When the morning stars sang together, and all the sons of God shouted for joy?"(Job 38:4, 7)
These scriptures bring up two questions. If there were no pre-earth life why then would God ask Job where he was when he created the earth? God knew where he was but He knew that Job would not be able to remember. And while God was creating the earth, who were all those "sons of God" who "shouted for joy"? They were all of the spirit children of God(us) anxiously anticipating the completion of His work.
In Genesis before God created Adam and placed him on the earth it says:
"Thus the heavens and the earth were finished, and all the host of them." (Gen 2:1)
The only thing that the word "host" could be refering to are those spirits who would eventually inhabit the earth God created.
The Lord said to Jeremiah: "Before I formed thee in the belly I knew thee; and before thou camest forth
out of the womb I sanctified thee, and I ordained thee a prophet unto the nations" (Jer. 1:5).
Here God explains to Jeremiah that He knew him, sanctified him, and ordained him before he was born. Jeremiah must have existed in some form for this to be possible
The "Preacher" asserted "The spirit shall return unto God who gave it" (Eccl. 12:7). You can't return to somewhere if you did not come from there in the first place.
In the New Testament Jesus and his disciples saw a man who had been born blind. The disciples asked if the man was blind due to his own sins or due to his parent's sins.

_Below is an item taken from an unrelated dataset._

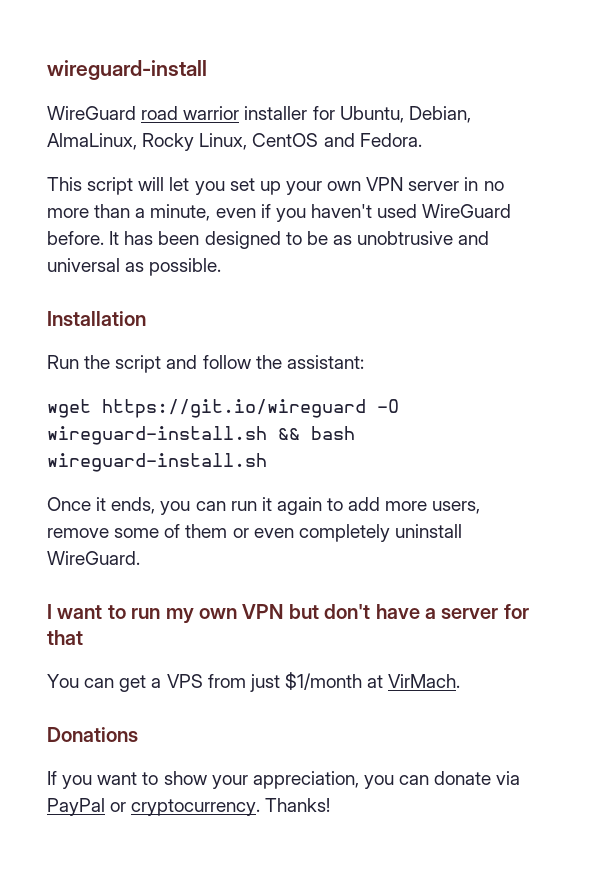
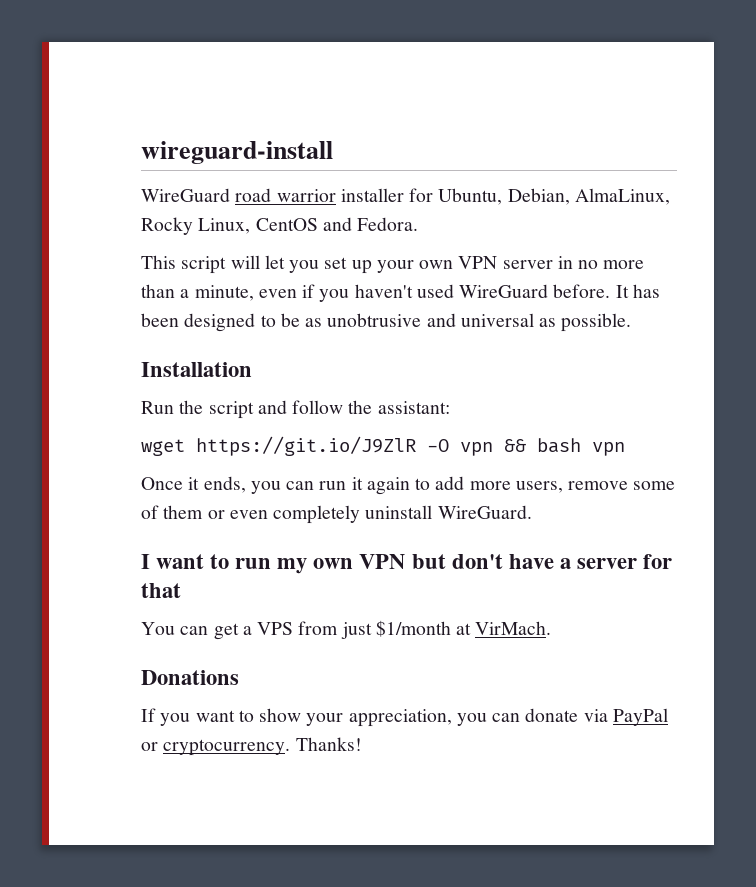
[102,399,399,418] [47,426,267,445] https://git.io/wireguard -O wireguard-install.sh -> [196,436,493,456] https://git.io/J9ZlR -O vpn
[47,453,267,472] wireguard-install.sh -> [592,442,625,456] vpn

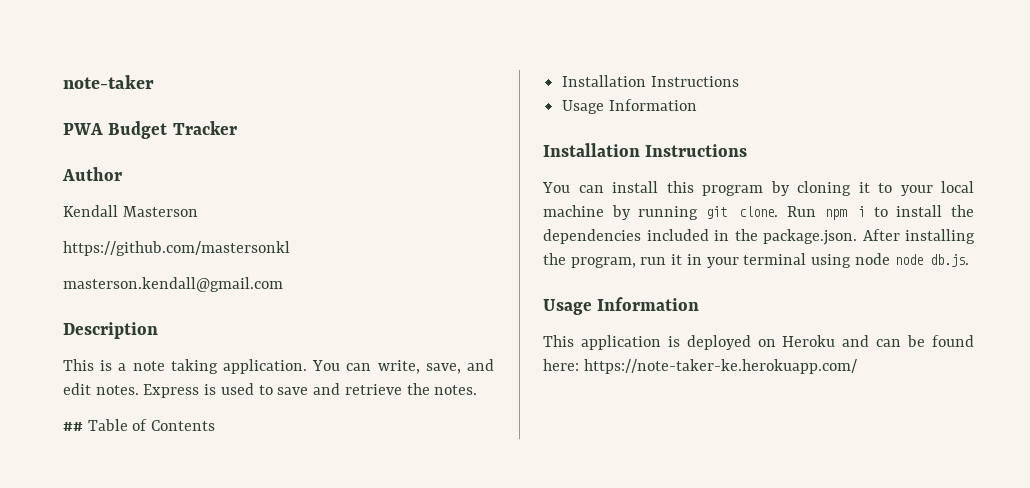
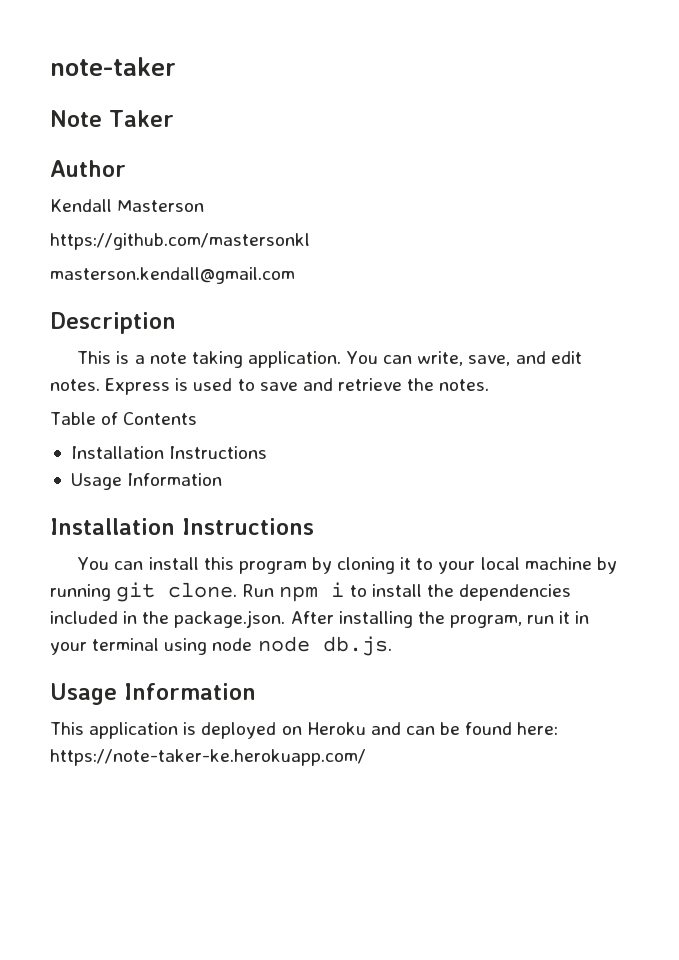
[63,121,237,139] PWA Budget Tracker -> [50,110,174,127] Note Taker
[63,422,83,431] ## -> (490, 385) none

"And as Jesus passed by, he saw a man which was blind from his birth. And his disciples asked him, saying, Master, who did sin, this man, or his parents, that he was born blind?" (John 9:1-2)
Jesus explained neither the man nor his parents had sinned, but the man was born blind that the works of God should be made manifest in him (John 9:3), that is, so Jesus could heal him. The account in John gives no reason for us to believe the disciples were insincere or incorrect in asking if the man had sinned prior to his birth. Likewise, Jesus said nothing to indicate it was impossible for the man to have sinned prior to birth. These verses thus imply the man could have sinned prior to birth, that is, he had a pre-earth existence of some type and had the capacity to sin in that existence.